A first deliverable of the TEN-E Regulation (EU) 2022/869 was completed in 2023, when Member States agreed regionally on cumulative offshore goals of around 111 GW by 2030 and 317 GW by 2050 (4), a significant increase from the 19,38 GW installed capacity in the EU by the same year – 2023. The benefits of the enormous generation capacities to be installed are likely to extend beyond the borders of the Member States physically hosting the projects. New cross-border projects, particularly hybrid interconnectors – transmission lines that connect offshore renewables and interconnect Member States – will therefore be needed. This was one of the conclusions of the first edition of the offshore network development plans (ONDPs) developed and published by ENTSO-E for each of the EU’s five sea basins in January 2024, a second TEN-E deliverable that builds on the Member States’ regional agreements. Specific infrastructure projects consistent with the needs identified in the ONDPs may then be considered within Ten-Year Network Development Plans (TYNDP) and reflected in national energy and climate plans (NECPs). A third consecutive TEN-E requirement is for the Commission to develop guidance on cost-benefit analyses and cross-border cost sharing for the development of the ONDPs for each sea basin, addressed by the present document. Lastly, the TEN-E prescribes ENTSO-E to present the results of the application of this guidance for the first time by 24 June 2025. The regional agreements, ONDPs and results of the application of the cost sharing guidance are to be updated subsequently every two years. In certain areas addressed in this cost sharing guidance, the full application of its principles may require an evolution of the ONDPs. The first version of the cost sharing application exercise to be conducted by ENTSO-E may therefore require certain simplifications.

I.b.   Why collaborative investment frameworks are needed

The necessity for cross-border cost sharing for the development of the ONDPs stems from several particularities specific to offshore projects, which require particular attention.

First, they require a significant level of involvement from Member States to deploy a project within their sea space due to their size, the presence of other activities at sea and possible cross-border impacts. Member States get involved in the development of offshore renewables by developing preliminary studies of the seabed surface and marine environment, strategic environmental assessments, maritime spatial plans selecting suitable areas, renewable auctions, seabed leases and setting political targets for offshore renewables.
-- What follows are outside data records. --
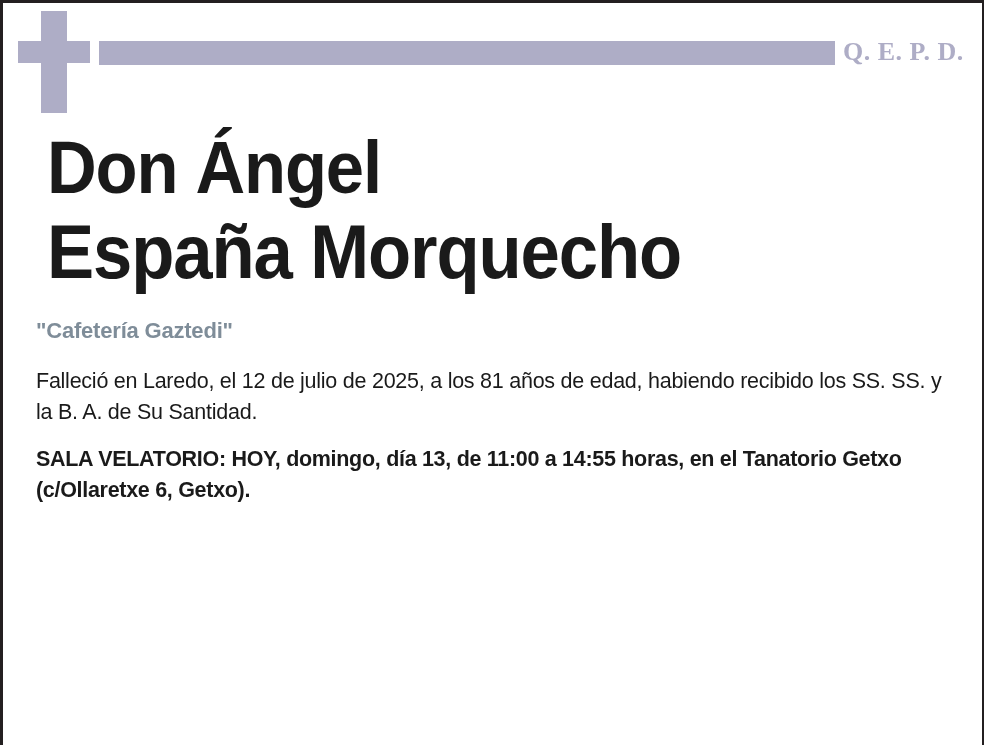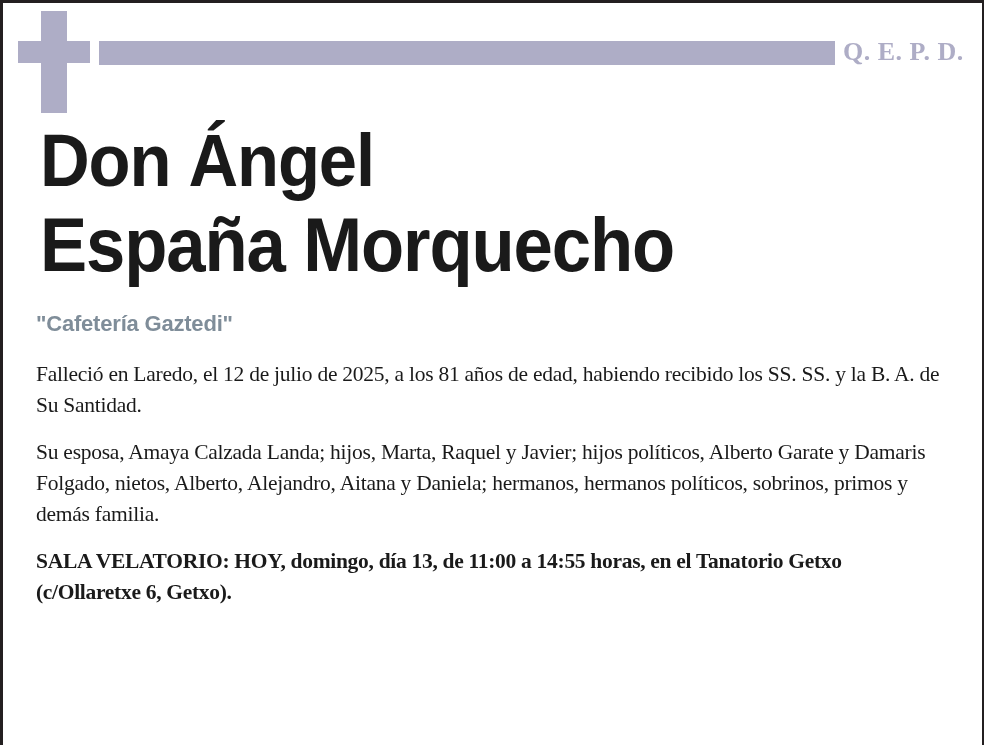--- a/index.html
+++ b/index.html
@@ -79,7 +79,7 @@
 
   
   .name-block {
-    margin: 4px;
+    margin: 11px;
     padding: 0 0 0 33px;
   }
   .name-line {

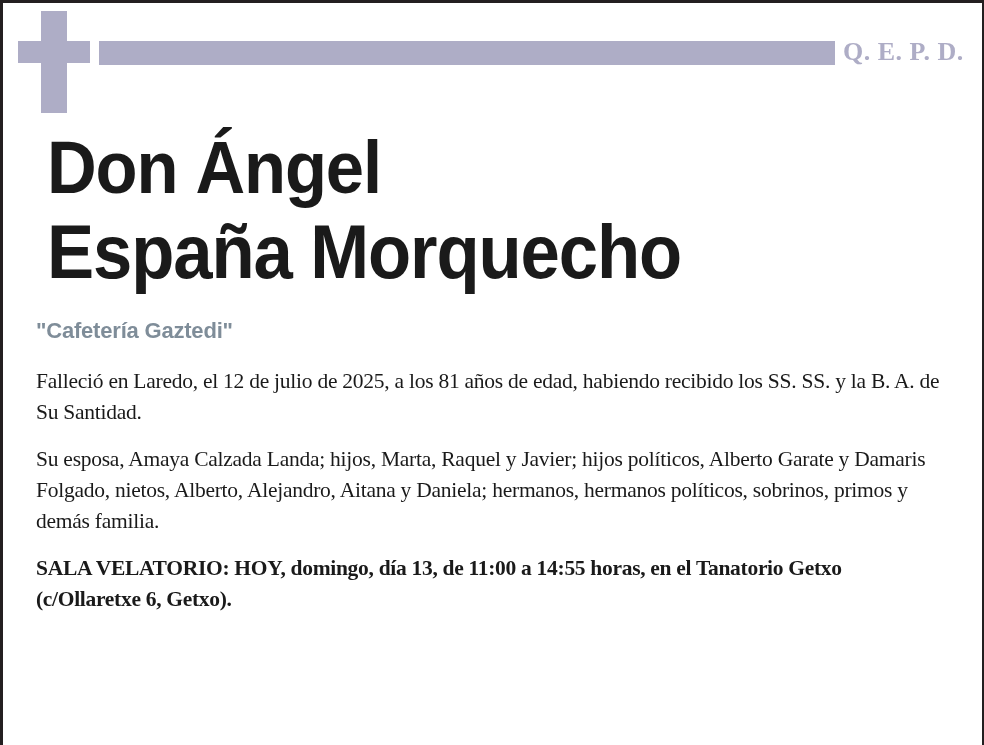--- a/index.html
+++ b/index.html
@@ -116,7 +116,7 @@
 
   .para {
     margin: 0 0 16px 0;
-    font-family: Liberation Serif, serif;
+    font-family: Liberation Sans, sans-serif;
     font-size: 21.5px;
     line-height: 31px;
     color: #1a1a1a;

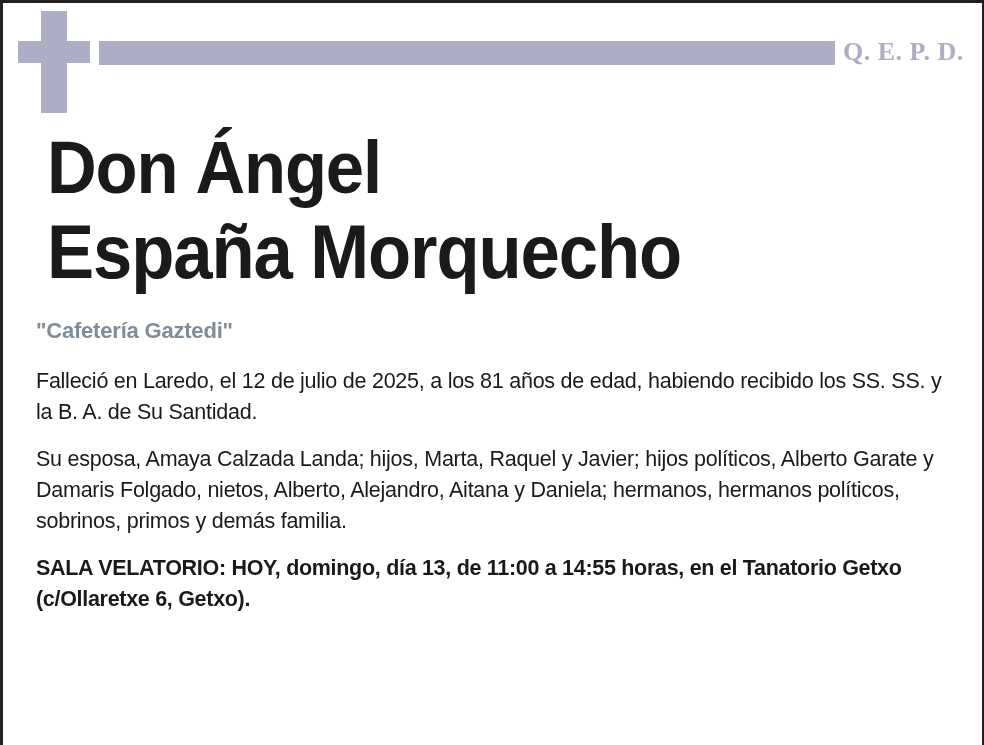--- a/index.html
+++ b/index.html
@@ -152,7 +152,6 @@
 
   <div class="body-text">
     <p class="para">Falleció en Laredo, el 12 de julio de 2025, a los 81 años de edad, habiendo recibido los SS. SS. y la B. A. de Su Santidad.</p>
-    <p class="para">Su esposa, Amaya Calzada Landa; hijos, Marta, Raquel y Javier; hijos políticos, Alberto Garate y Damaris Folgado, nietos, Alberto, Alejandro, Aitana y Daniela; hermanos, hermanos políticos, sobrinos, primos y demás familia.</p>
     <p class="para bold">SALA VELATORIO: HOY, domingo, día 13, de 11:00 a 14:55 horas, en el Tanatorio Getxo (c/Ollaretxe 6, Getxo).</p>
   </div>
Since actions by one Member State can impact its neighbours, intergovernmental cooperation is essential. This calls for strong regional collaboration between Member States in the different steps of deploying offshore renewables, including on cost and benefit sharing.

Second, the Member States’ regional agreements towards around 317 GW by 2050 are ambitious, realistic and necessary for decarbonising the European power sector by 2040. They contain breakdowns per Member State depicting how to reach the combined goals. Yet, part of such national breakdowns of the regional goals may be unrealisable if the enabling conditions are not provided. These are established by ensuring that the offshore renewable potential supported by political goals can effectively reach demand within the region, domestically (provision of electricity to traditional, electrified and new demand), cross-border (trade of electricity via hybrids and through onshore interconnectors) and in conversion to other energy carriers (power-to-X, such as hydrogen and ammonia, for domestic usage or for export).

Adequate EU and regional planning coordination should address some of these areas, particularly through future evolutions of the ONDPs. Nonetheless, some of the enabling conditions are highly dependent on national and local strategies and policies, such as industrial (e.g. decarbonisation of energy intensive industries), digital (e.g. data centres) and for energy (e.g. interconnectors and hydrogen). Without these demand-driven considerations, deploying the regional offshore goals may indeed prove unrealisable: where generation cannot effectively reach demand, the benefits for a Member State willing to host further offshore renewable projects may eventually drop below deployment costs. At the same time, fully exploiting Europe’s indigenous offshore renewable resources is key to the decarbonisation of Europe and its regions. This calls for reaching a common understanding between the Member States of each region regarding the implications of developing their regional offshore ambitions, as well as the risks and implications of not achieving part of these, and any associated costs and missed benefits.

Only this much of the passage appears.